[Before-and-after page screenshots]
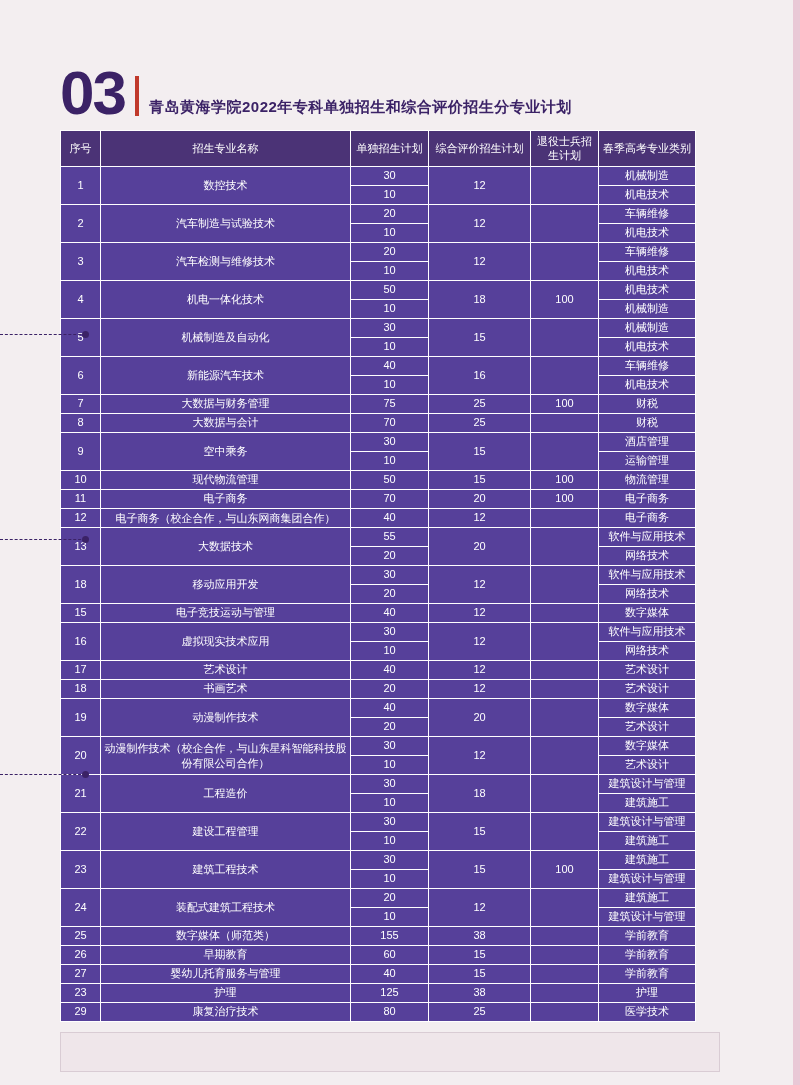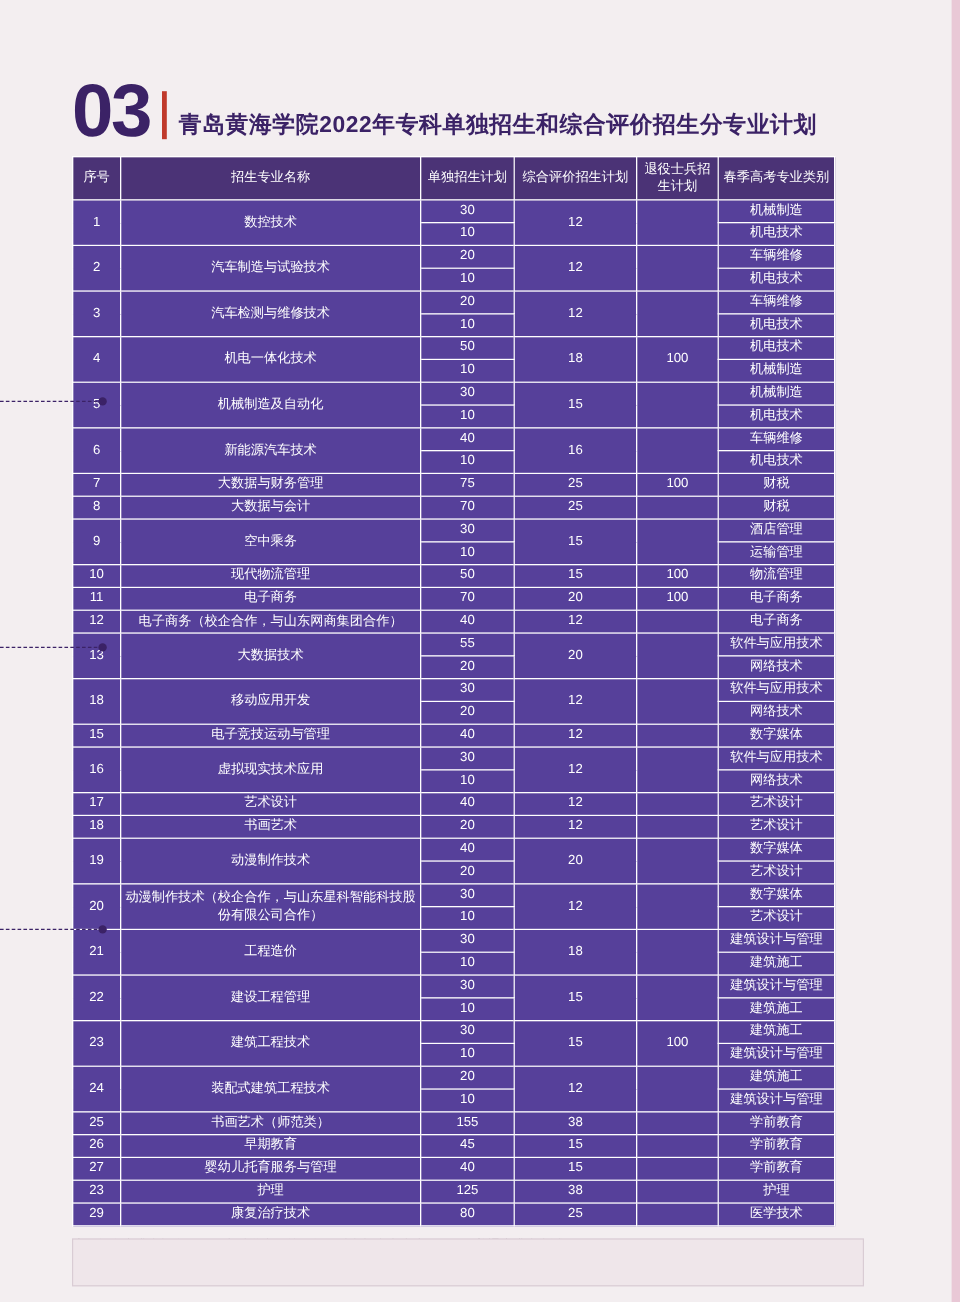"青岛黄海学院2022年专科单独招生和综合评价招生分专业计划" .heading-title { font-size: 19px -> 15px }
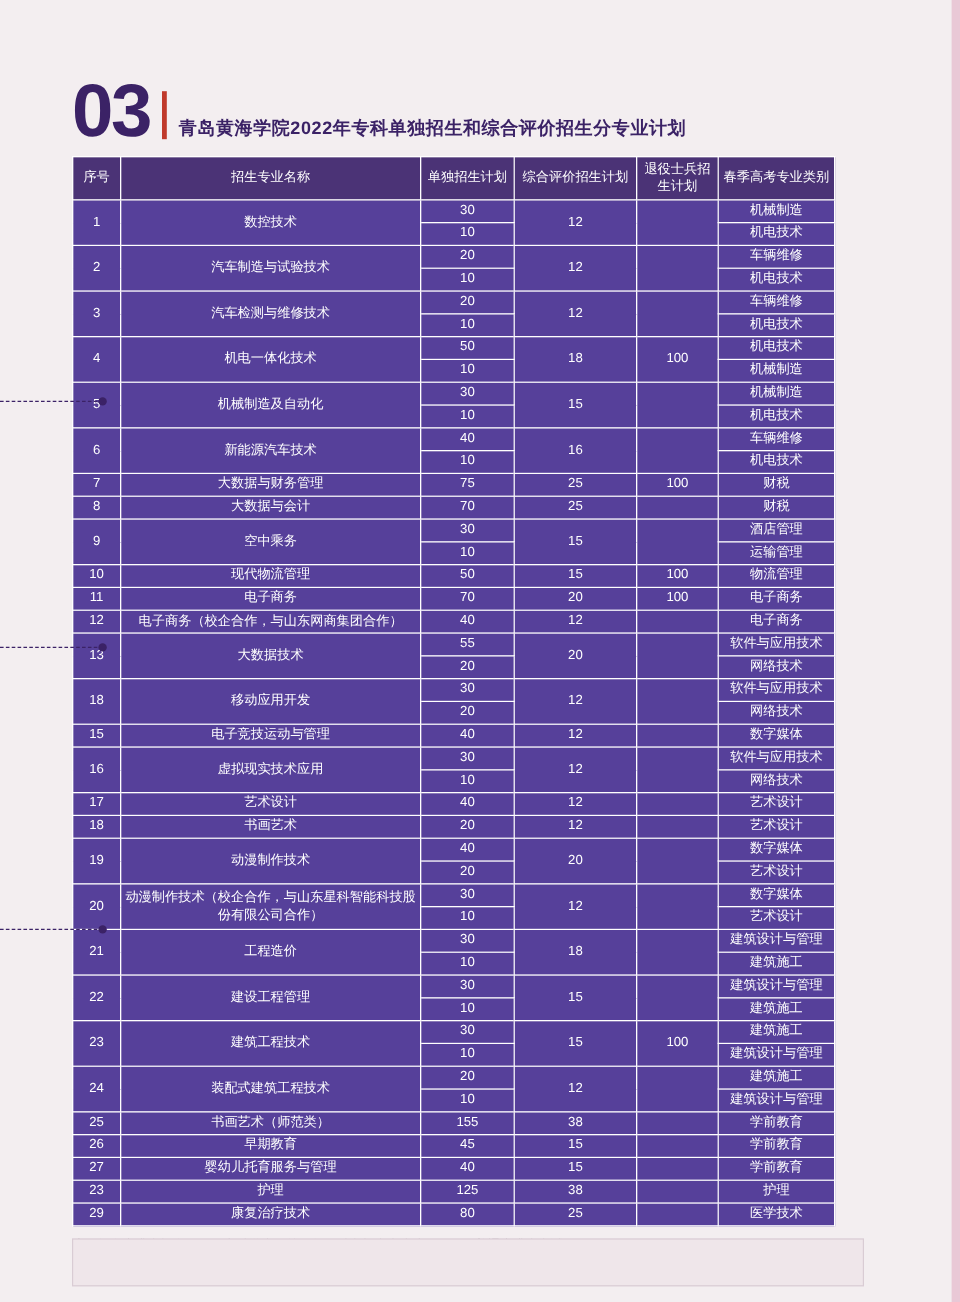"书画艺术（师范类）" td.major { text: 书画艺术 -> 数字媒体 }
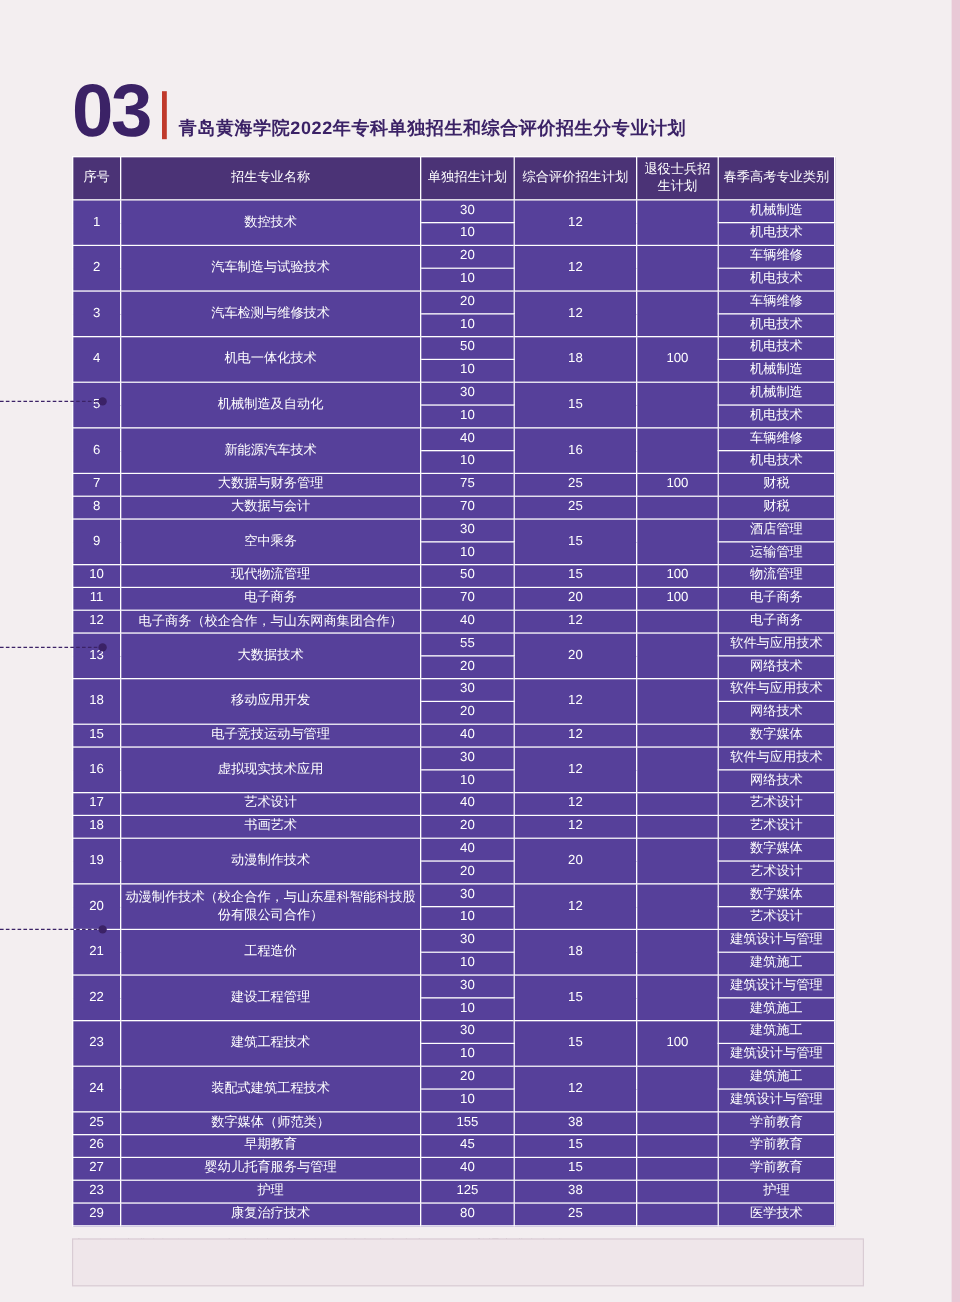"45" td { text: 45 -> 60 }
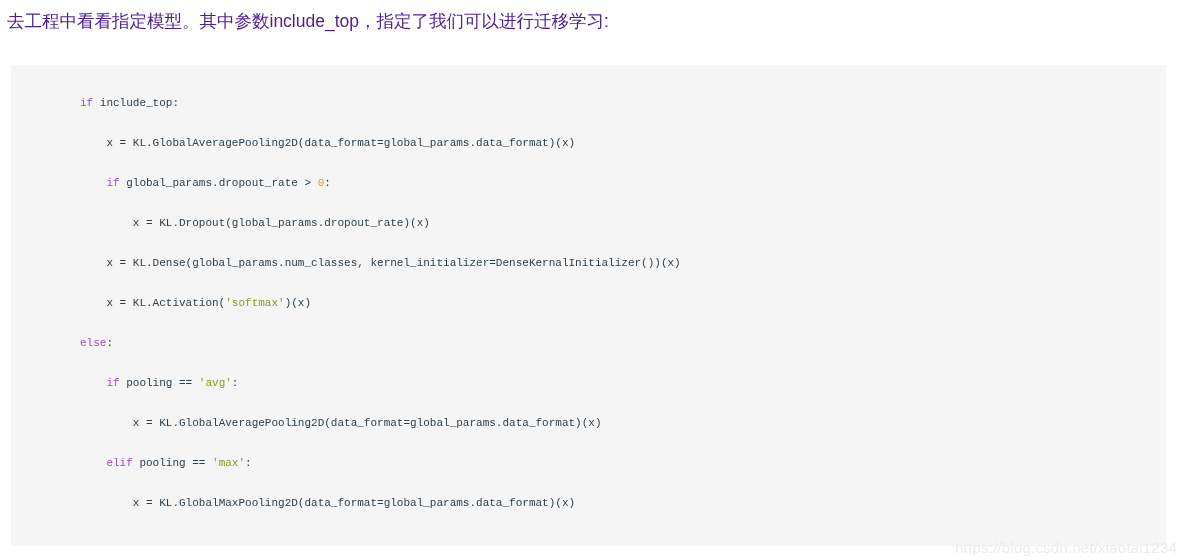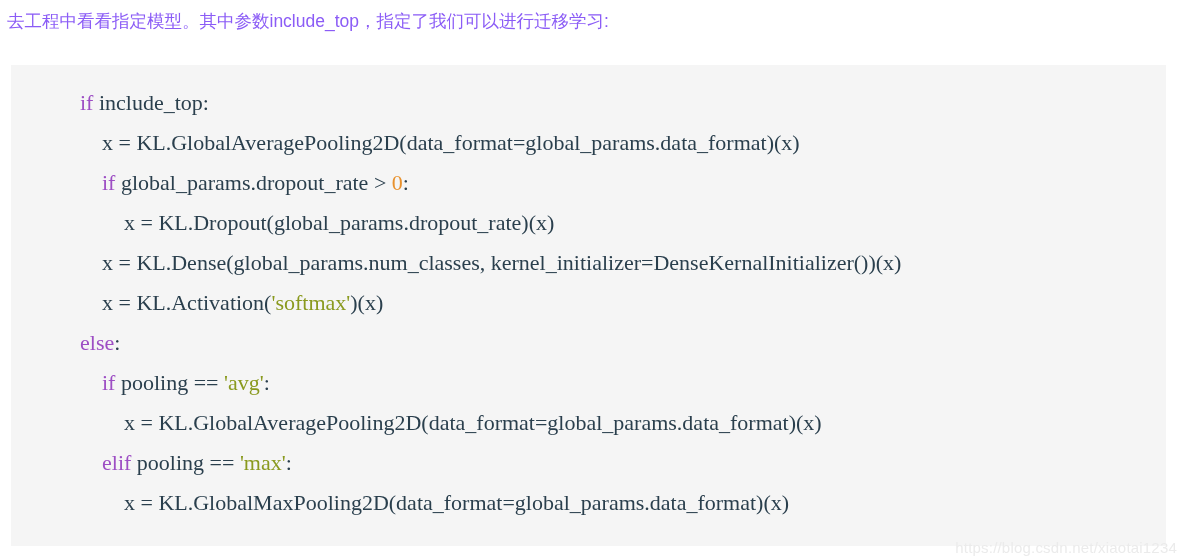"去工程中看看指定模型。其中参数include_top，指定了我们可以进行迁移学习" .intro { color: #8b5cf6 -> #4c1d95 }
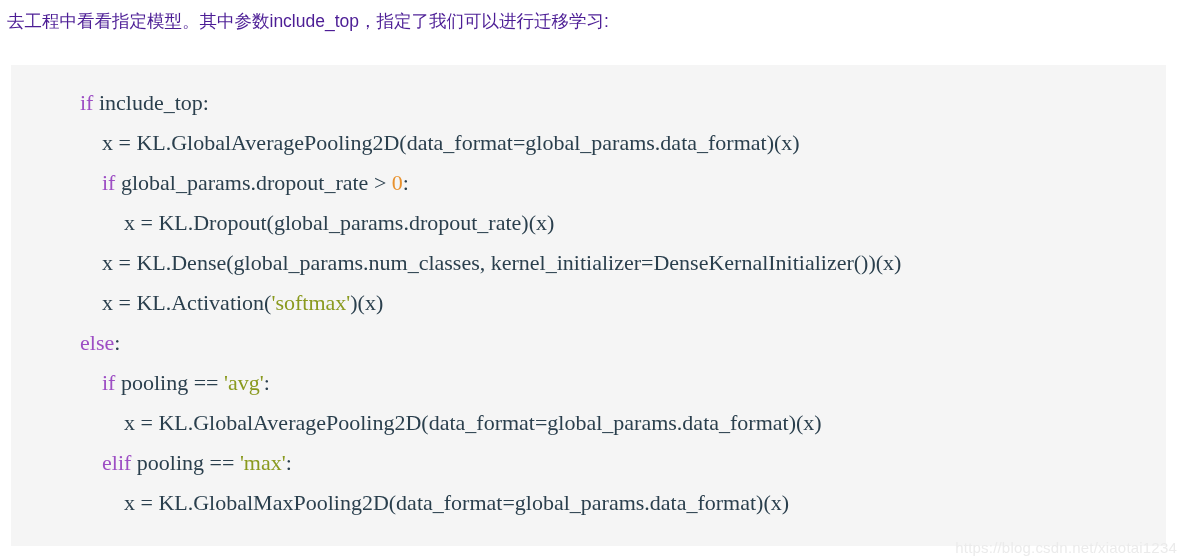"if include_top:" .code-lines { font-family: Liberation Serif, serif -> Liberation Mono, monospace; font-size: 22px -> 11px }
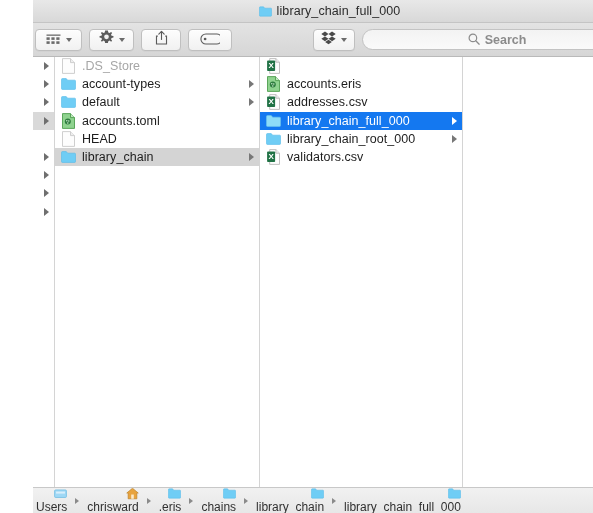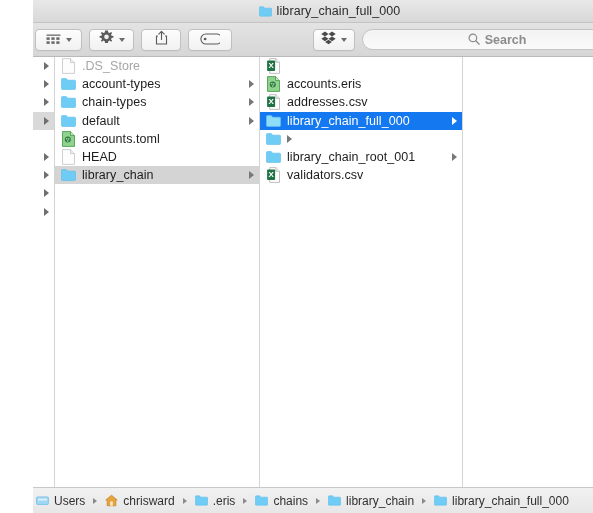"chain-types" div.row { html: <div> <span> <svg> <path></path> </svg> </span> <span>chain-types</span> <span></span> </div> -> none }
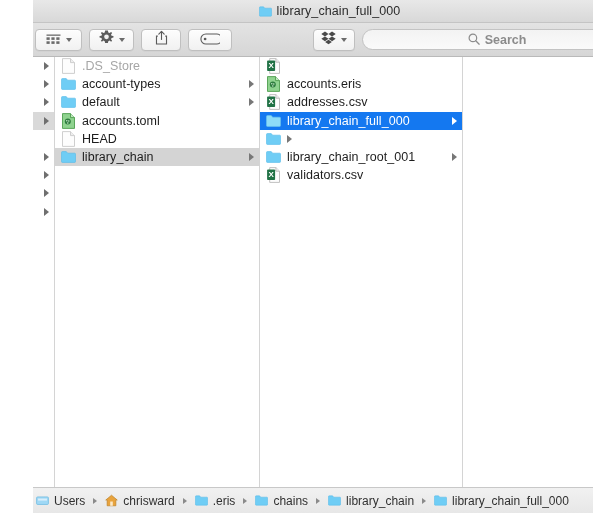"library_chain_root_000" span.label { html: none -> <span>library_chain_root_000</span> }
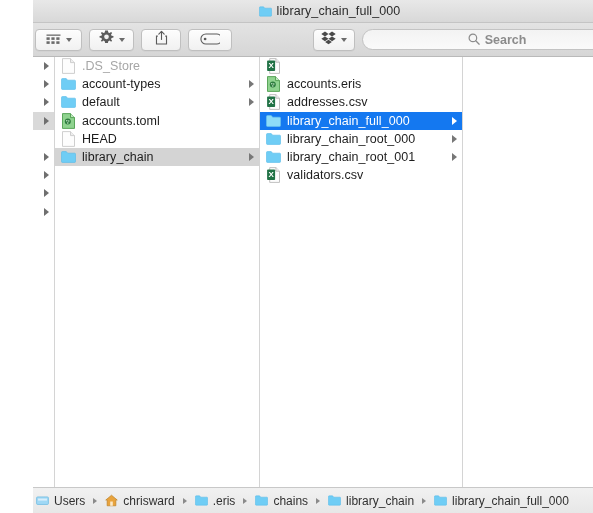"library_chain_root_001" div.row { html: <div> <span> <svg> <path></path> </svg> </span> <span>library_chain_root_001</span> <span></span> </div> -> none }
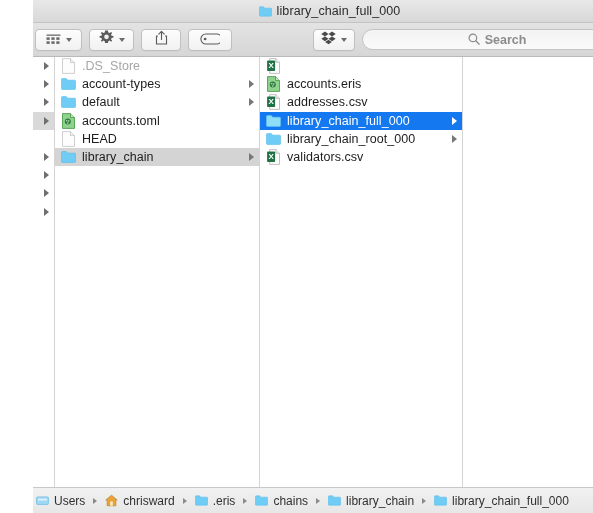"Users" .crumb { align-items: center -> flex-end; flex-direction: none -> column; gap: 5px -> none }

» **Work item**: Go to the line with "</svg> </span> <span>chain-types</span>" in the entries above. Reproduce that line and each one after it to the end, exactly and without the pictures.

» **Solution to this problem**:
"chain-types" div.row { html: <div> <span> <svg> <path></path> </svg> </span> <span>chain-types</span> <span></span> </div> -> none }
"library_chain_root_000" span.label { html: none -> <span>library_chain_root_000</span> }
"library_chain_root_001" div.row { html: <div> <span> <svg> <path></path> </svg> </span> <span>library_chain_root_001</span> <span></span> </div> -> none }
"Users" .crumb { align-items: center -> flex-end; flex-direction: none -> column; gap: 5px -> none }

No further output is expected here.